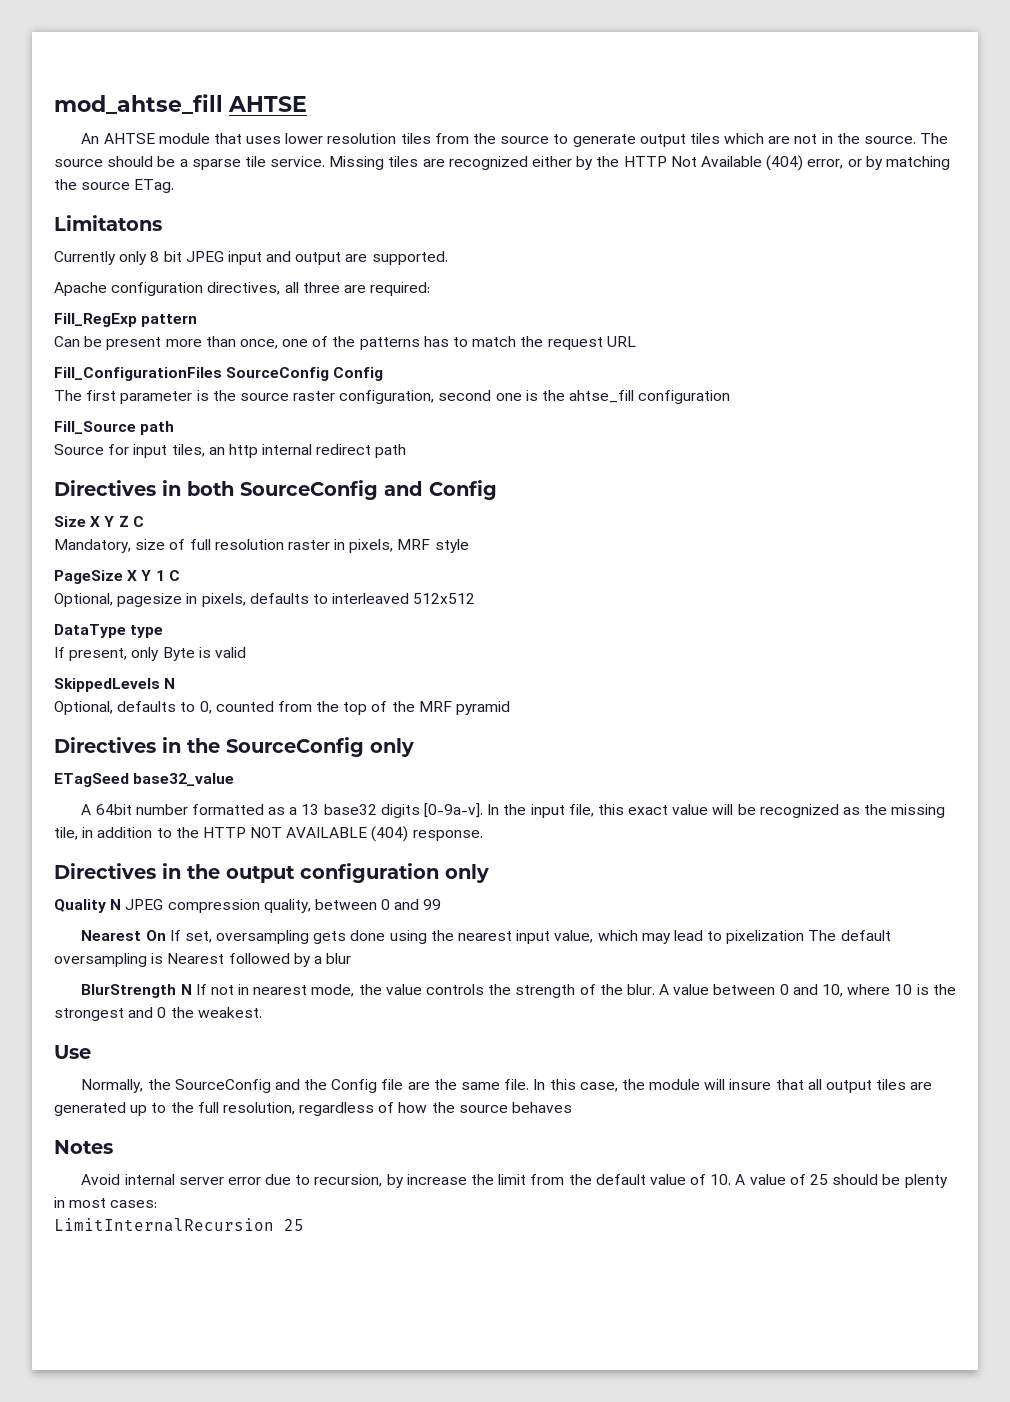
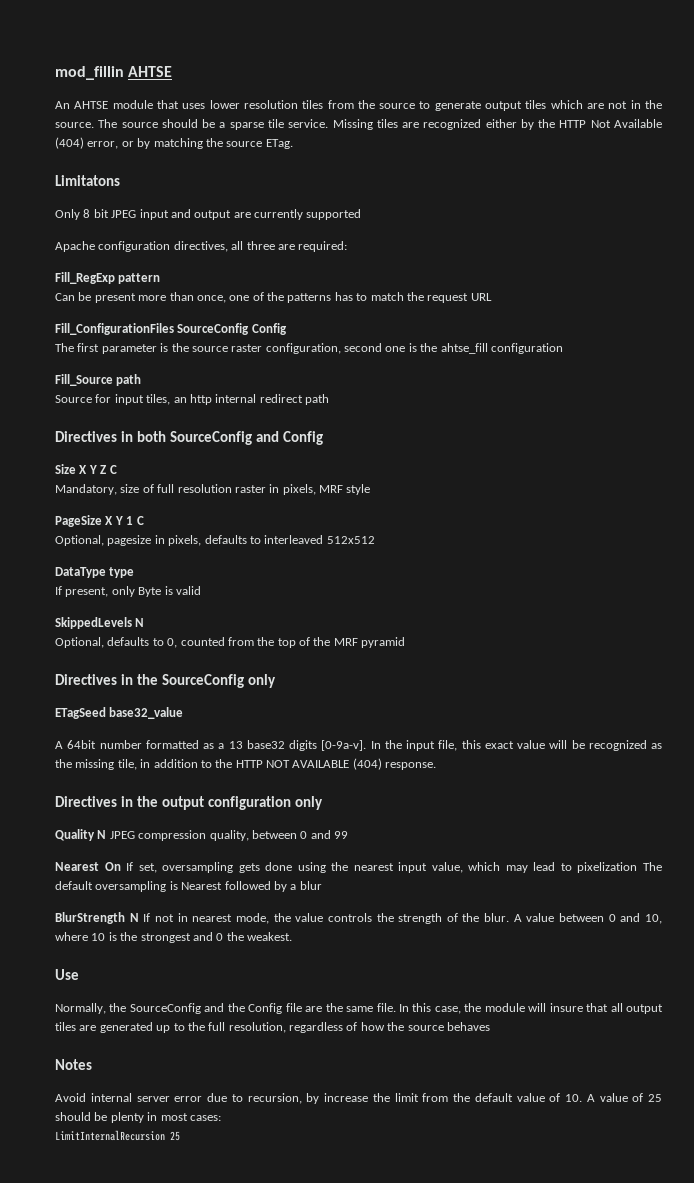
[54,94,223,114] mod_ahtse_fill -> [55,66,124,80] mod_fillin
[54,251,148,265] Currently only -> [55,209,80,220] Only
[371,251,448,265] supported. -> [254,209,362,220] currently supported

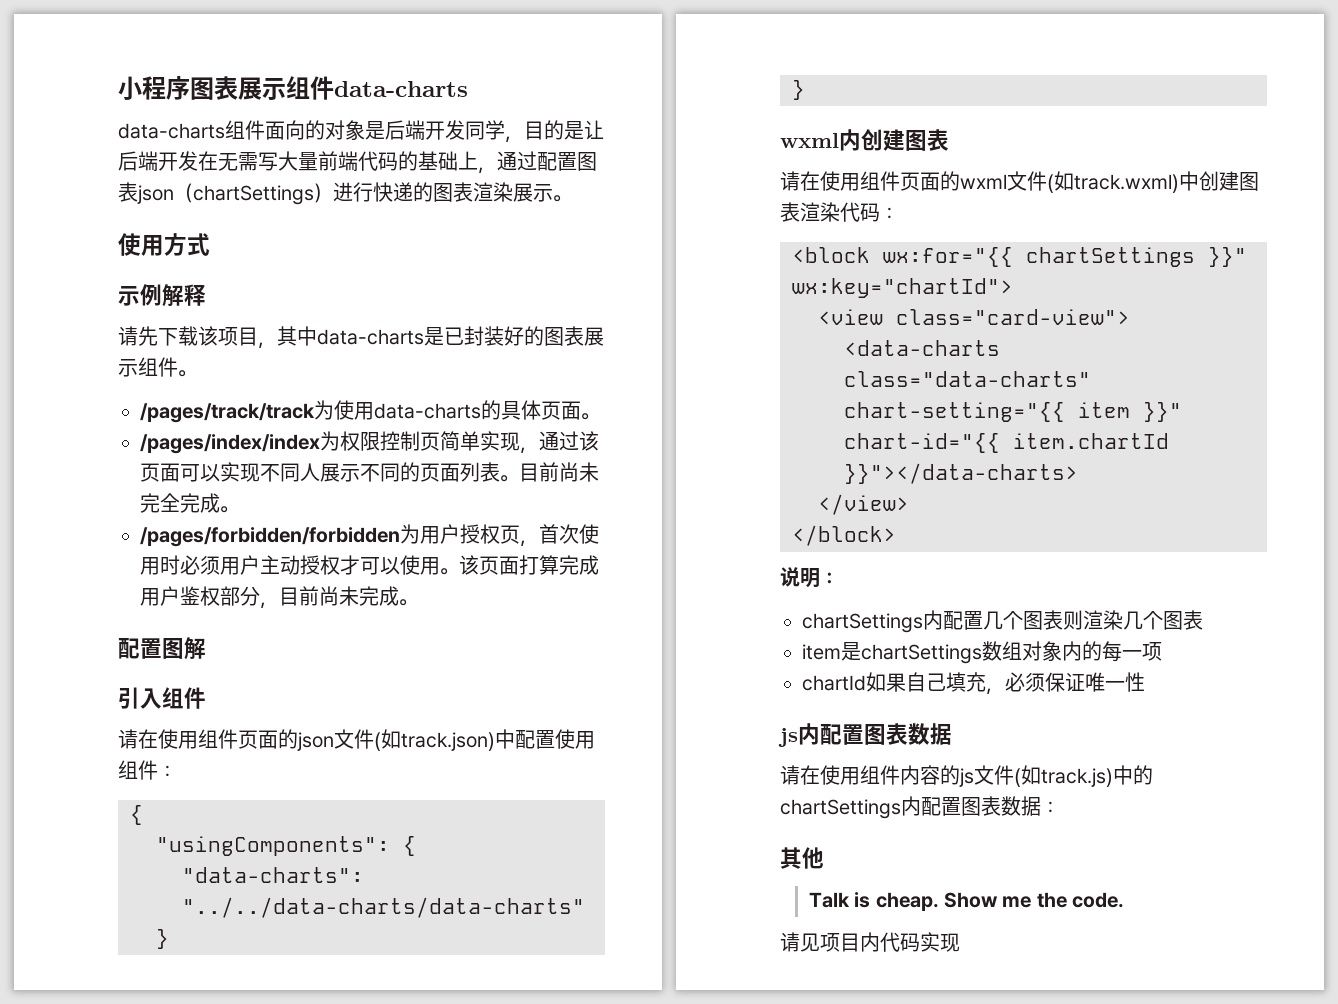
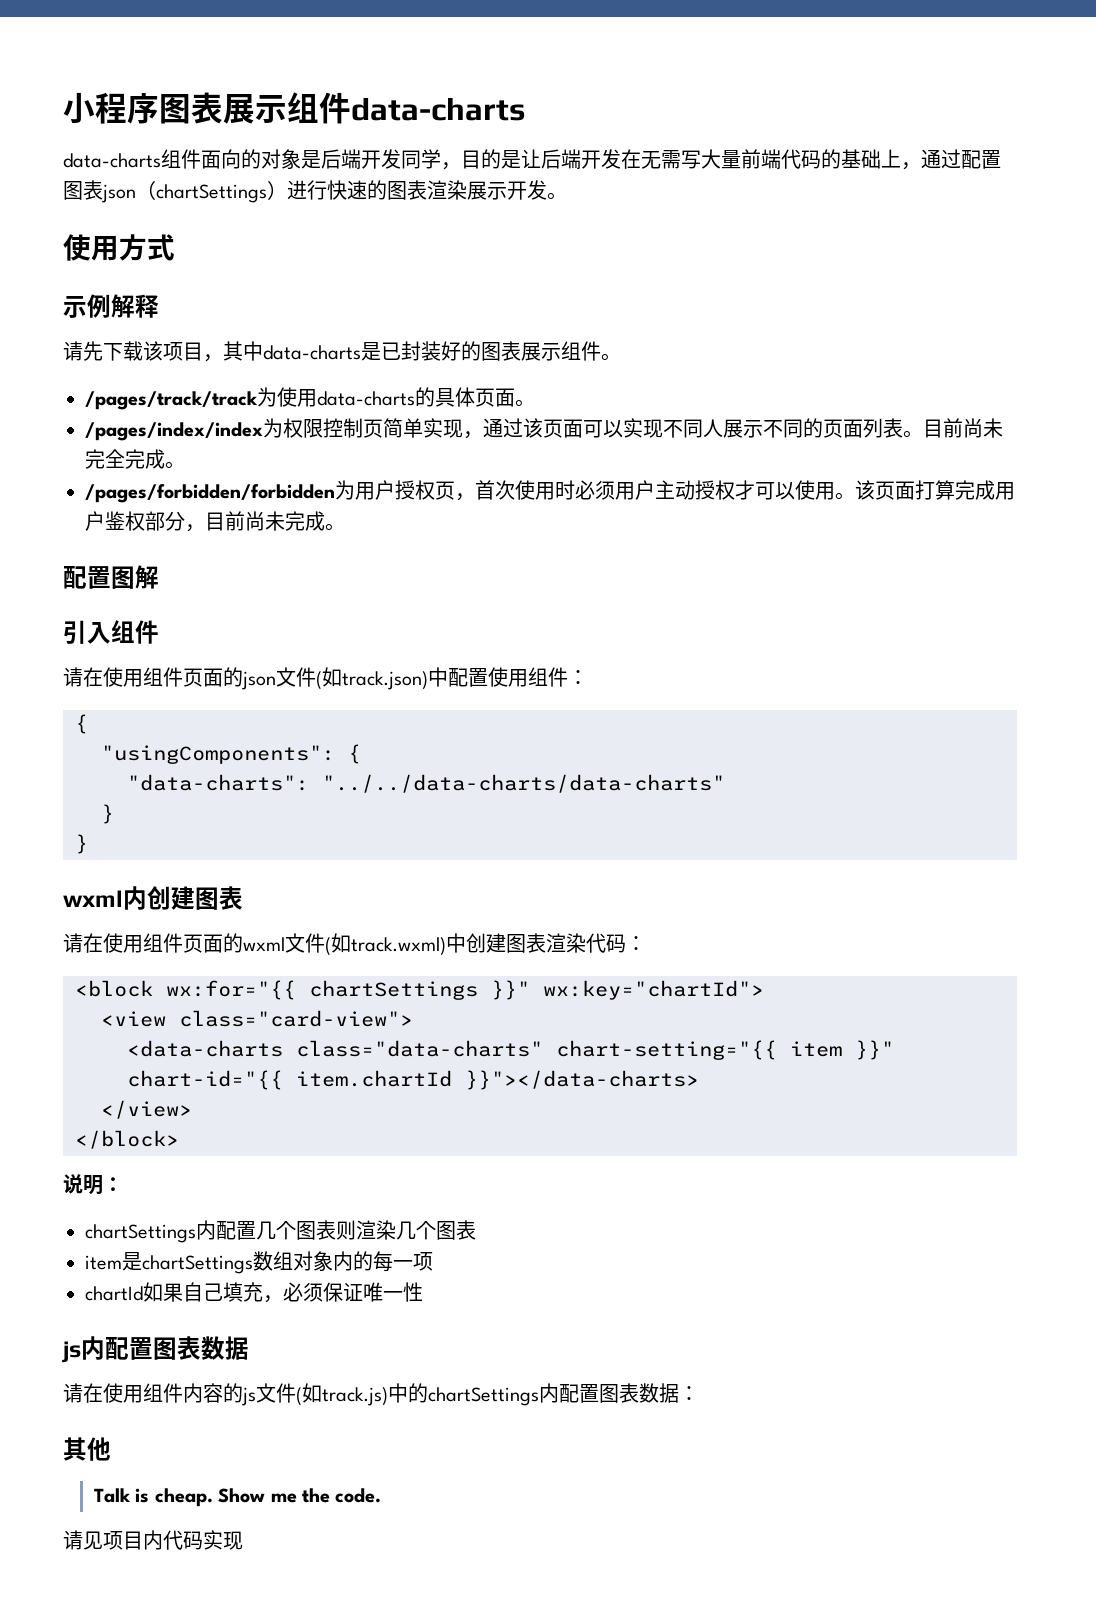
[393,182,413,202] 递 -> [347,180,367,200] 速
(553, 193) none -> [507,180,547,200] 开发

+ + +

Set down exactly what runs from the line containing "[393,182,413,202] 递 -> [347,180,367,200] 速" through the last line above, both lines included.

Your response ->
[393,182,413,202] 递 -> [347,180,367,200] 速
(553, 193) none -> [507,180,547,200] 开发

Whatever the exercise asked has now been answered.